### Work to complete:
The entries below contain a line with "-59,7 +59,7 @@" and a line with "margin: 9px 10px". Quote exactly those two lines and all lines between them.
** Supplied records follows **
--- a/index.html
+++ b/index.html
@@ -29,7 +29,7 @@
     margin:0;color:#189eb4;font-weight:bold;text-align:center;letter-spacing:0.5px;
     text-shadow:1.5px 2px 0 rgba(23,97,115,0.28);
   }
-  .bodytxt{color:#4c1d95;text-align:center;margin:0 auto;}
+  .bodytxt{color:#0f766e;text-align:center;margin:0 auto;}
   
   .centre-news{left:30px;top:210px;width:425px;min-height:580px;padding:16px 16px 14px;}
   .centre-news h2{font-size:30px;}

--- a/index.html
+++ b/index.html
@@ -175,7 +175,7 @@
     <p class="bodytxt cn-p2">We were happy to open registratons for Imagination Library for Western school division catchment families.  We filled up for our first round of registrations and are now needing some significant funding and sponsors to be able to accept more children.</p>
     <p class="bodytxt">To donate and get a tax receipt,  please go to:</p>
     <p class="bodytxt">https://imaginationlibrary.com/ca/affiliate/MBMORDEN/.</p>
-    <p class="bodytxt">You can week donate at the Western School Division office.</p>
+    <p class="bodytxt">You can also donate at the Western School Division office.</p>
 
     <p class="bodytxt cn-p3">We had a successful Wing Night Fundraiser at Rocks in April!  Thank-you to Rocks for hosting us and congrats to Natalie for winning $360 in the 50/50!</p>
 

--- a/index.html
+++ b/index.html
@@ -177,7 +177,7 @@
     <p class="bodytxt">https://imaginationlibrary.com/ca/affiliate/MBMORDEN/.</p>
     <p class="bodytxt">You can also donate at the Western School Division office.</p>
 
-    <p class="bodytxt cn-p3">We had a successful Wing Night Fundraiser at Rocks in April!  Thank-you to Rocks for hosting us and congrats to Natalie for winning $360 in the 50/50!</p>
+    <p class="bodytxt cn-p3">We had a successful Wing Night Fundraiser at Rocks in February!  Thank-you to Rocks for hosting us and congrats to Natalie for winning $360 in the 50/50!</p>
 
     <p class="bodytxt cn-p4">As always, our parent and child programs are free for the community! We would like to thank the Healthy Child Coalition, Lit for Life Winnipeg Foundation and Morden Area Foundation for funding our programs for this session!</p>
** End of Supplied records **
** Supplied records follows **
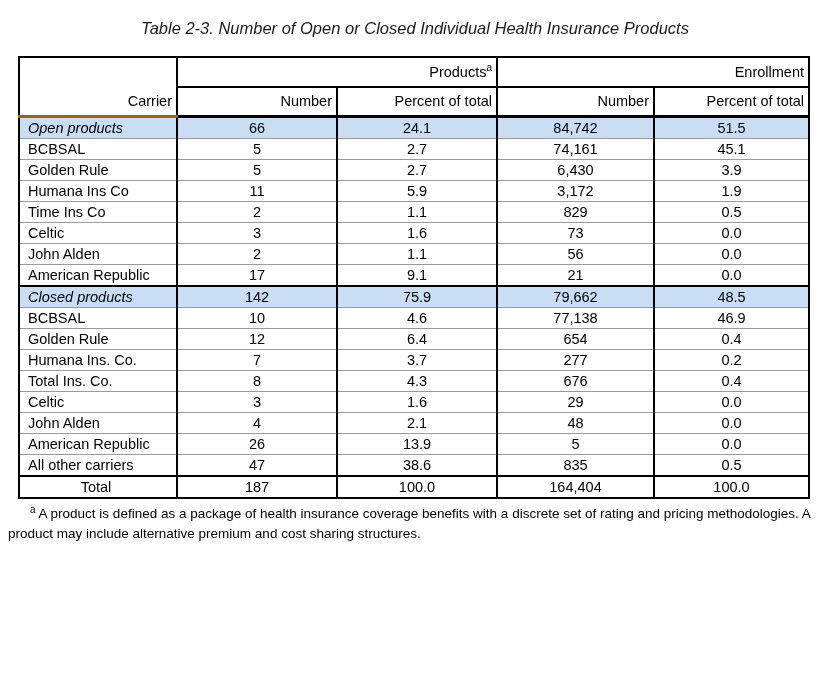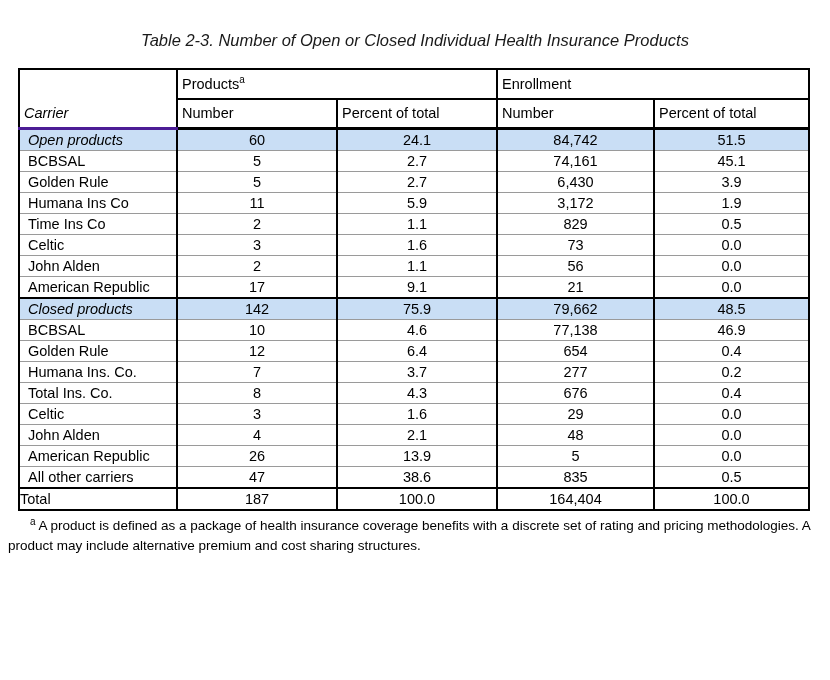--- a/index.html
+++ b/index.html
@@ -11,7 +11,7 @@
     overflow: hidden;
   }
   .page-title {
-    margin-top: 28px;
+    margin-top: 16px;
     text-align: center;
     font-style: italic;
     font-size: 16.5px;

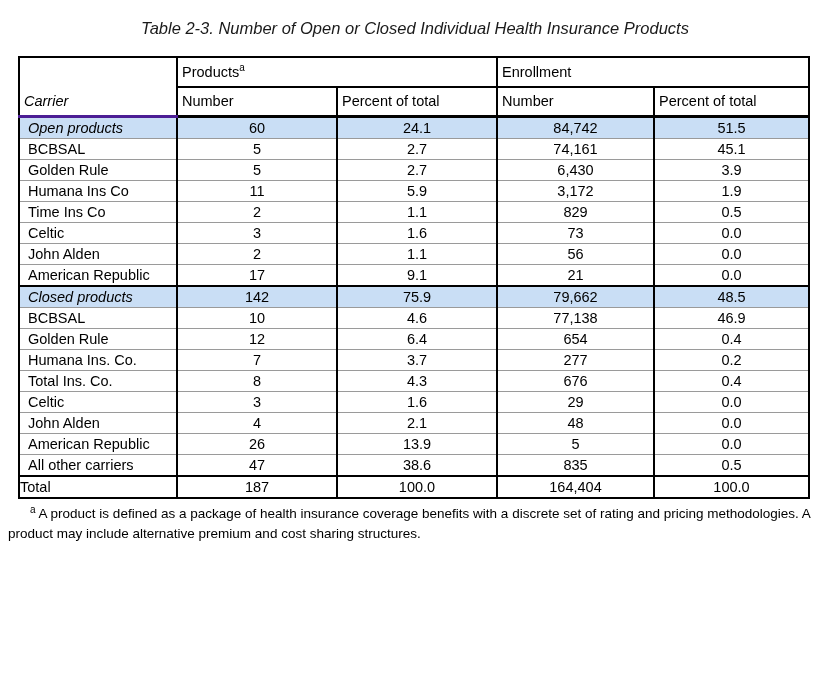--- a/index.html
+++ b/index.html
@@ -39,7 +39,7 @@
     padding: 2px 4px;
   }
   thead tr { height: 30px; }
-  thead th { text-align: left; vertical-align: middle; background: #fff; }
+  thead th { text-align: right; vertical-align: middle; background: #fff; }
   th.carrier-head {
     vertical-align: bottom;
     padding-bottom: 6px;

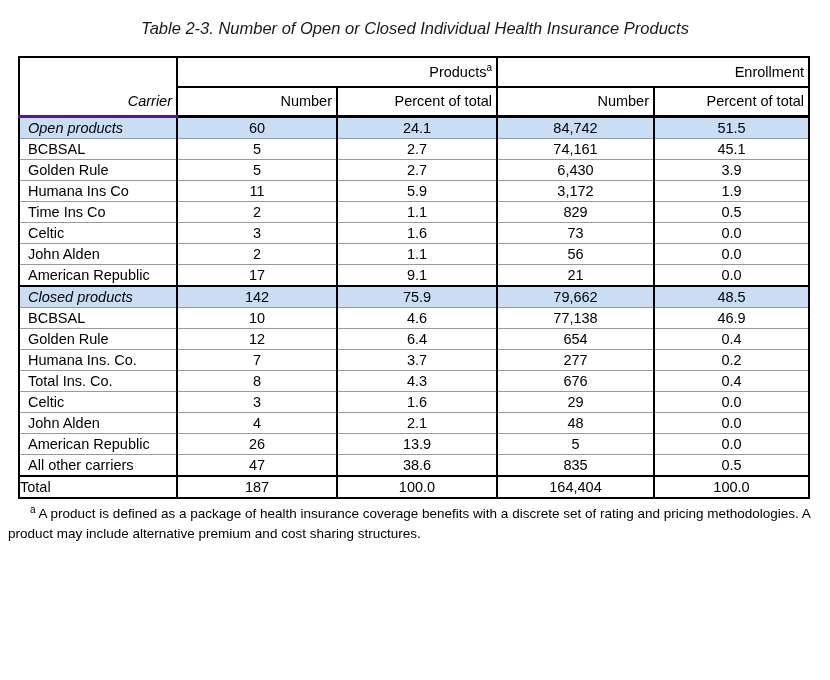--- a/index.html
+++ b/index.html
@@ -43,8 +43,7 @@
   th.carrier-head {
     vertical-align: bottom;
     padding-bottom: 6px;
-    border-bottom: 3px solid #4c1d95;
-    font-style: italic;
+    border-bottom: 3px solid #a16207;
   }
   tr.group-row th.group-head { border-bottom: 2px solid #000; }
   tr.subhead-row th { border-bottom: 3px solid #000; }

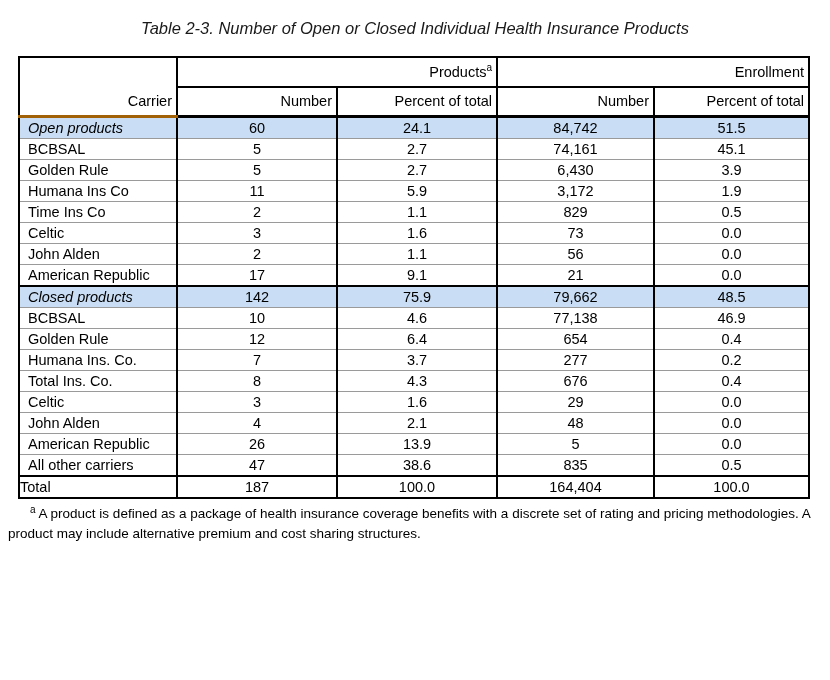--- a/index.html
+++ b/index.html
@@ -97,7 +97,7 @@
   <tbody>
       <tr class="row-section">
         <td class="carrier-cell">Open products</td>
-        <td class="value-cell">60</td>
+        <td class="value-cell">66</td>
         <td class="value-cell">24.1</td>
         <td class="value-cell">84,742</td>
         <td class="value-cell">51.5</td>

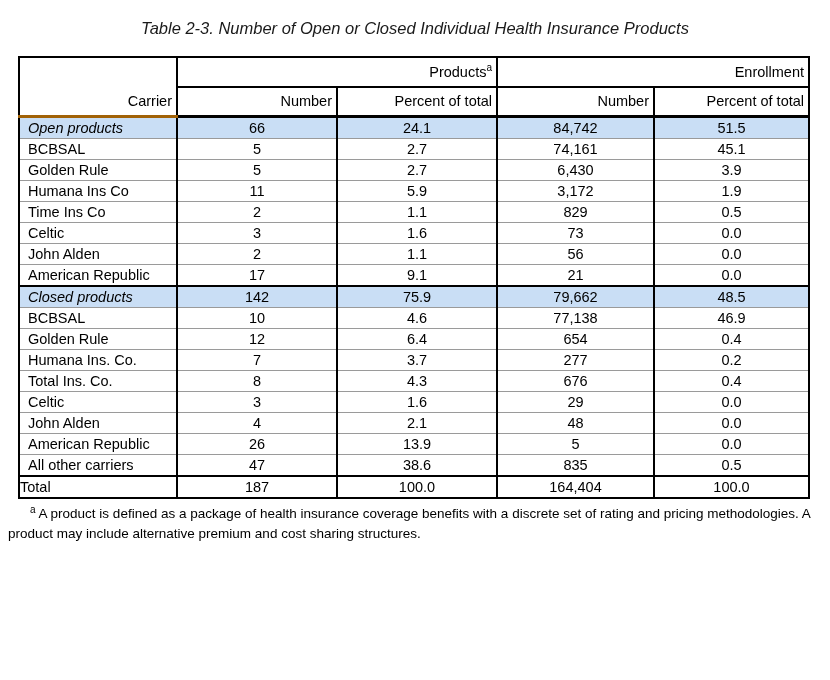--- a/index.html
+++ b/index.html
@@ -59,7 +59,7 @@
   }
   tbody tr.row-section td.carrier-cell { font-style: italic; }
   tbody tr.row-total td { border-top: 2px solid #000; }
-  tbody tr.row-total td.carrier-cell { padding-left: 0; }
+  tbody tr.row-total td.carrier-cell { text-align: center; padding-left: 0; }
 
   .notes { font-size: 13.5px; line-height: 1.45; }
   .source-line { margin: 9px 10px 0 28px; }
** End of Supplied records **
### Task result:
@@ -59,7 +59,7 @@
   }
   tbody tr.row-section td.carrier-cell { font-style: italic; }
   tbody tr.row-total td { border-top: 2px solid #000; }
-  tbody tr.row-total td.carrier-cell { padding-left: 0; }
+  tbody tr.row-total td.carrier-cell { text-align: center; padding-left: 0; }
 
   .notes { font-size: 13.5px; line-height: 1.45; }
   .source-line { margin: 9px 10px 0 28px; }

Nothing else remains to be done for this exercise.